--- Dataset Enclosed Below ---

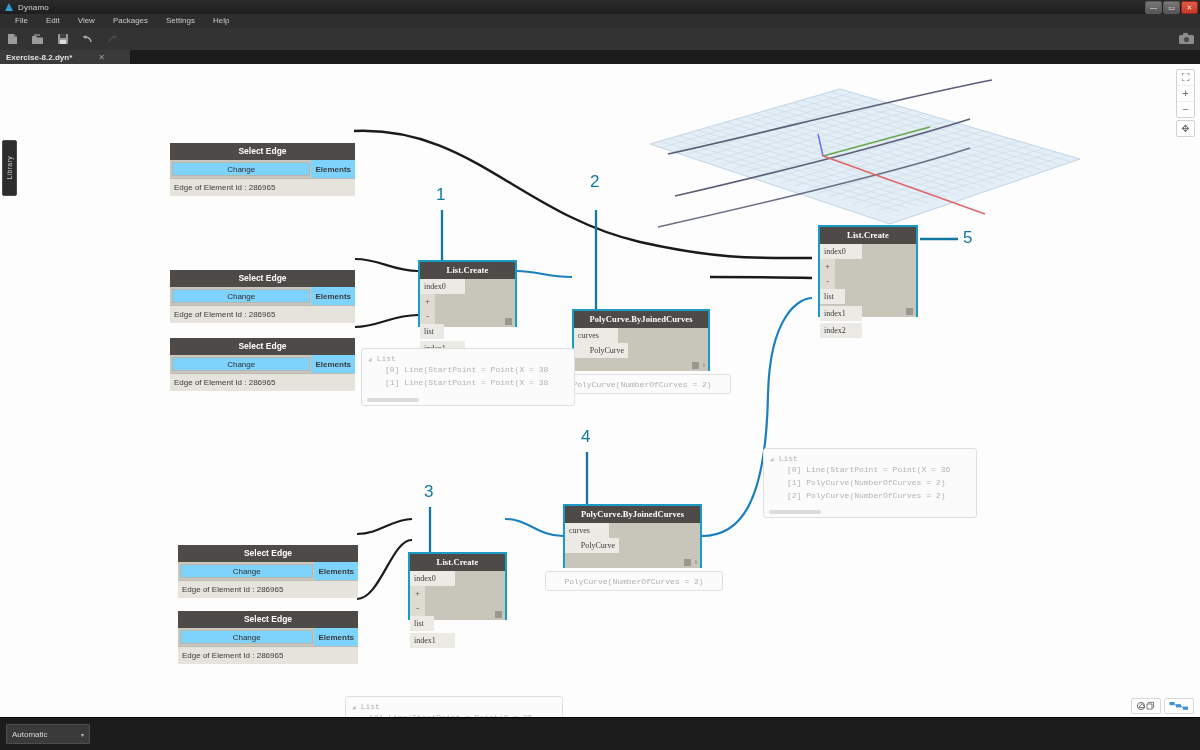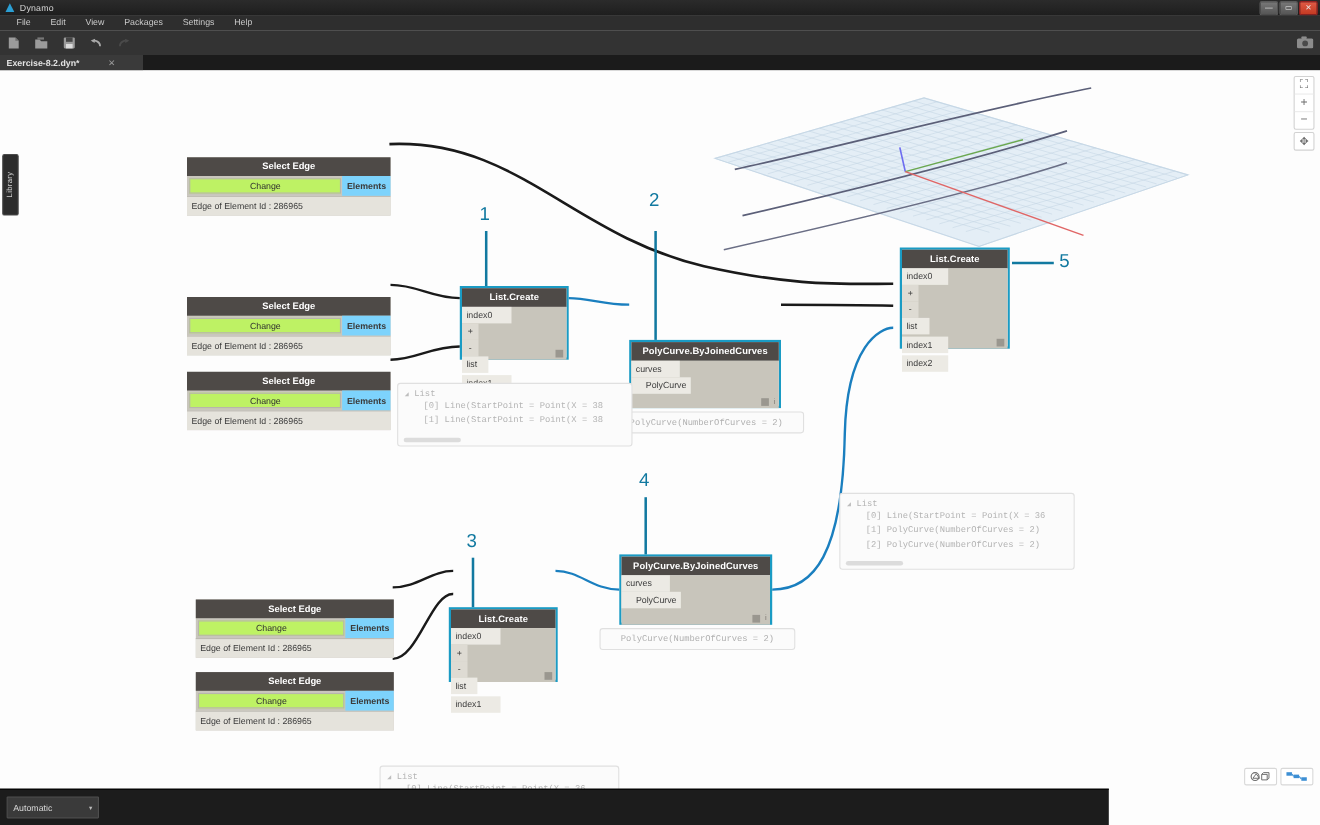--- a/index.html
+++ b/index.html
@@ -94,32 +94,32 @@
 
   
   .viewtoggles{position:absolute;right:6px;bottom:4px;display:flex;gap:3px;}
   .vt{
     width:28px;height:14px;background:#fff;border:1px solid #d8d8d8;border-radius:2px;
     display:flex;align-items:center;justify-content:center;
   }
 
   
   .statusbar{
-    position:absolute;left:0;bottom:0;width:1008px;height:32px;
+    position:absolute;left:0;bottom:0;width:1200px;height:32px;
     background:#1c1c1c;border-top:1px solid #000;display:flex;align-items:center;
   }
   .runmode{
     margin-left:6px;width:72px;height:18px;background:#3a3a3a;border:1px solid #4e4e4e;
     display:flex;align-items:center;justify-content:space-between;padding:0 5px;
     color:#d8d8d8;font-size:8px;border-radius:1px;
   }
   .runmode .car{font-size:6px;color:#bdbdbd;}
 
   
-  .node{position:absolute;box-sizing:border-box;}
+  .node{position:absolute;box-sizing:border-box;font-family:Liberation Serif, serif;}
   .node.sel{border:2px solid #1a9bc4;}
   .node-hdr{
     background:#4e4a47;color:#ffffff;font-size:8.5px;font-weight:bold;
     text-align:center;line-height:17px;height:17px;letter-spacing:.1px;
   }
   .node-body{background:#c8c5bb;position:relative;}
   .port{
     background:#eceae4;color:#3b3b3b;font-size:8px;
     line-height:15px;height:15px;padding:0 4px;box-sizing:border-box;
     display:inline-block;
@@ -132,21 +132,21 @@
   .node-footer{position:absolute;right:3px;bottom:2px;display:flex;align-items:center;gap:4px;}
   .sqglyph{width:7px;height:7px;background:#9a978f;}
   .iglyph{color:#7d7a73;font-size:7px;line-height:7px;}
   .portrow{display:flex;align-items:flex-start;flex-direction:column;}
 
   
   .se-node{position:absolute;background:#c9c6bd;box-sizing:border-box;margin-top:43px;}
   .se-hdr{background:#4e4a47;color:#fff;font-size:8.5px;font-weight:bold;text-align:center;line-height:17px;height:17px;}
   .se-mid{display:flex;height:18px;align-items:stretch;}
   .se-btn{
-    flex:1;margin:2px 1px 2px 2px;background:#bef264;border:1px solid #b8b5ad;
+    flex:1;margin:2px 1px 2px 2px;background:#7dd3fc;border:1px solid #b8b5ad;
     color:#2f2f2f;font-size:8px;display:flex;align-items:center;justify-content:center;
   }
   .se-out{
     background:#7dd3fc;color:#3b3b3b;font-size:8px;
     display:flex;align-items:center;padding:0 4px;font-weight:bold;
   }
   .se-foot{
     background:#e5e3dc;color:#3b3b3b;font-size:8px;
     height:17px;display:flex;align-items:center;padding-left:4px;
     border-top:1px solid #bdbab2;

--- End of Enclosed Dataset ---

Exercise instructions:
Looking at the listing above, how many of its lines contain "weight"? Say only the number.

Written reply:
3